Comment ce qui était tolérable hier, devient-il soudainement intolérable ? Cette question, Nathalie Balmat se la pose maintenant depuis plusieurs mois. Voilà près de trente ans qu’elle habite à la Guillotière. Elle a choisi de s’y établir, attirée par la mixité sociale de ce petit quartier lyonnais situé à moins de 500 mètres de la place Bellecour. « Ça n’a jamais été Lyon 6 et personne ici ne le voudrait », explique-t-elle. Mais les années et les mois passent et la situation ne cesse de se dégrader sans que les pouvoirs publics ne semblent prendre la mesure des problèmes qui s’accumulent et de l’exaspération des riverains. Ici, aux abords de la place Gabriel Péri, la prostitution, les trafics de cigarettes et de stupéfiants, le harcèlement de rue que subissent nombre de femmes, les incivilités en tout genre, ont fini par faire oublier à nombre d’habitants de la Guillotière le charme du cosmopolitisme qu’ils trouvaient encore il y a peu à leur quartier. Comme le confiait Gérard Collomb, avant de quitter le ministère de l’Intérieur et de retrouver son fauteuil de maire de Lyon, « aujourd’hui on vit côte à côte… je crains que demain on vive face à face ». Une réalité lyonnaise.
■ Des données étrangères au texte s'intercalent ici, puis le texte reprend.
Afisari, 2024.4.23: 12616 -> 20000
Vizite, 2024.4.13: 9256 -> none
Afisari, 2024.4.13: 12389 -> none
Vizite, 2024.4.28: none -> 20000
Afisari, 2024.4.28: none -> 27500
Sur les réseaux sociaux, des vidéos racontent l’ensauvagement de Lyon

Dimanche 24 mai, un jeune homme de 23 ans était passé à tabac par une dizaine d’individus après que la victime a voulu porter secours à un ami. La semaine passée, pas moins de trois rixes ont dégénéré en règlement de compte à coup de couteaux. Depuis leur balcon, des riverains filment ces scènes barbares et postent sur les réseaux sociaux le témoignage accablant de l’ensauvagement de Lyon. Là, c’est un homme qui gît par terre, frappé au sang. Ici, c’est un vigile qui esquive un coup de poing aux abords de la station de tramway. Le 4 mai déjà, les policiers qui étaient dépêchés dans le quartier après qu’un vigile dans un supermarché a été menacé par un client qui refusait d’être filtré. La fiche de synthèse de la police que nous avons pu consulter ressemblerait presque à une page de Guérilla, le roman de Laurent Obertone, le style en moins : « Sur place, ils étaient pris à partie par une quarantaine d’individus non casqués, montés sur des motocross et des scooters, qui leur jetaient des projectiles. Un policier était légèrement blessé à la tête par un jet de projectile et au cou par un plot de grenade à main. Un véhicule sérigraphié était endommagé. » Le 29 avril, en plein confinement, c’est un individu armé d’un couteau qui terrorisait les passants, avenue Garibaldi. La violence n’a pas connu de pause pendant cette période. Un policier nous raconte que des médecins ont même été « carjackés » alors qu’ils intervenaient en pleine crise du coronavirus… Cette situation n’est pas nouvelle. Devant le nombre d’incidents, la dégradation de la qualité de vie, et l’indifférence de la municipalité qui, le plus souvent, minimise les faits, Nathalie Balmat a créé en septembre 2019 avec d’autres habitants de ce quartier Lyonnais, le collectif la Guillotière en colère, sur le modèle du quartier voisin, La Presqu’île en colère. A l’époque, des combats de rue étaient organisés le soir devant le McDonald’s de la place Gabriel Péri. « Vous trouvez ça normal qu’on organise des combats de boxe sauvages et illégaux en pleine rue ? », se désolaient les membres du collectif la Guillotière en Colère.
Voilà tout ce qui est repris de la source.